_TASK GOAL_
Output the records below verbatim, minus the pictures.

_DATA EXCERPTS_
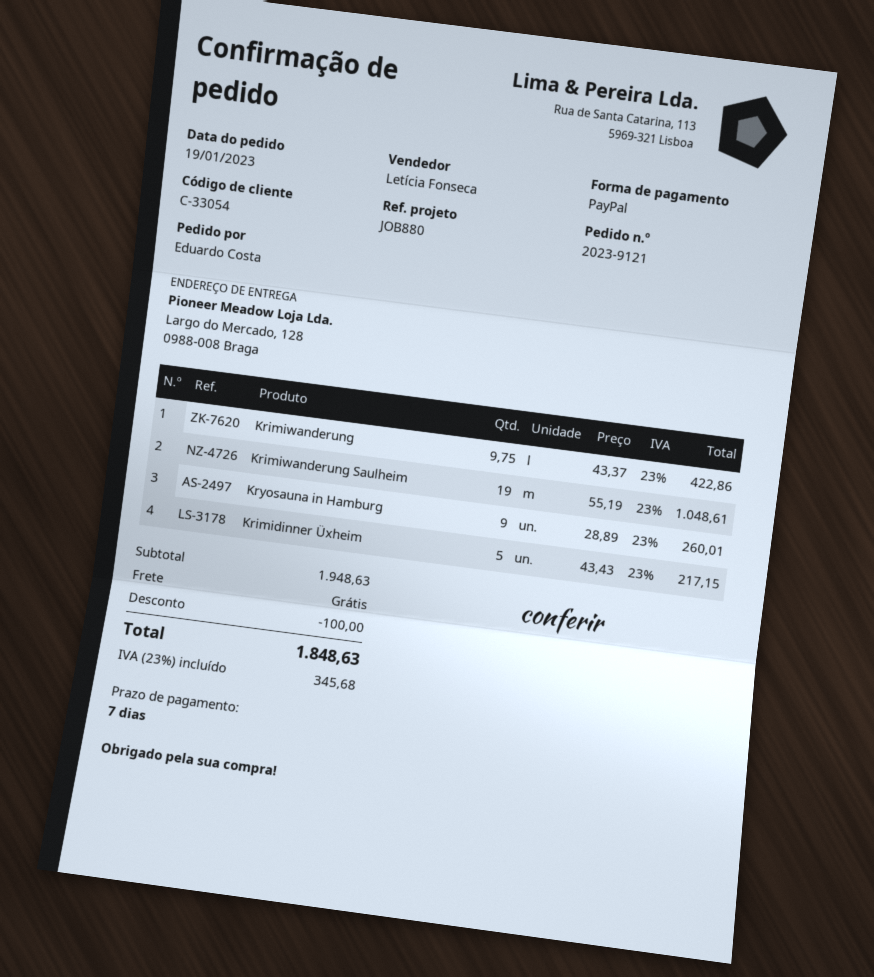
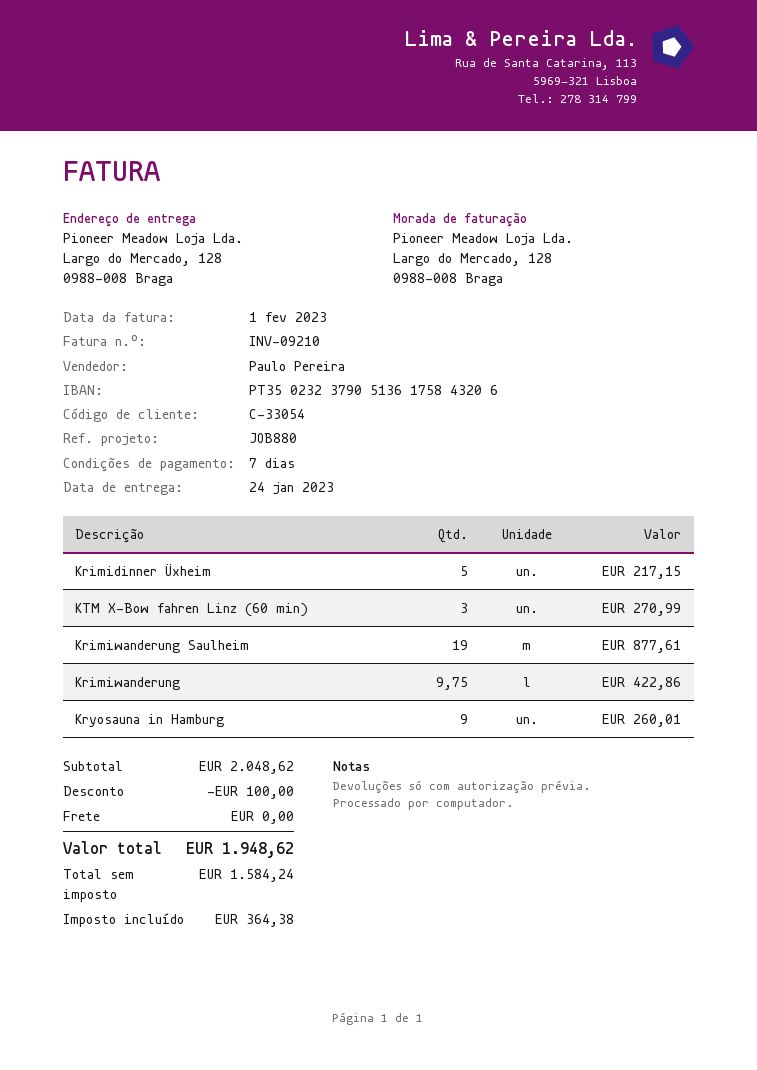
sales rep: Letícia Fonseca -> Paulo Pereira
Krimiwanderung Saulheim: 19 for 1048.61 -> 19 for 877.61
KTM X-Bow fahren Linz (60 min): none -> 3 for 270.99
subtotal: 1948.63 -> 2048.62
tax: 345.68 -> 364.38
total: 1848.63 -> 1948.62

_EXERCISE ANSWER_
sales rep: Letícia Fonseca -> Paulo Pereira
Krimiwanderung Saulheim: 19 for 1048.61 -> 19 for 877.61
KTM X-Bow fahren Linz (60 min): none -> 3 for 270.99
subtotal: 1948.63 -> 2048.62
tax: 345.68 -> 364.38
total: 1848.63 -> 1948.62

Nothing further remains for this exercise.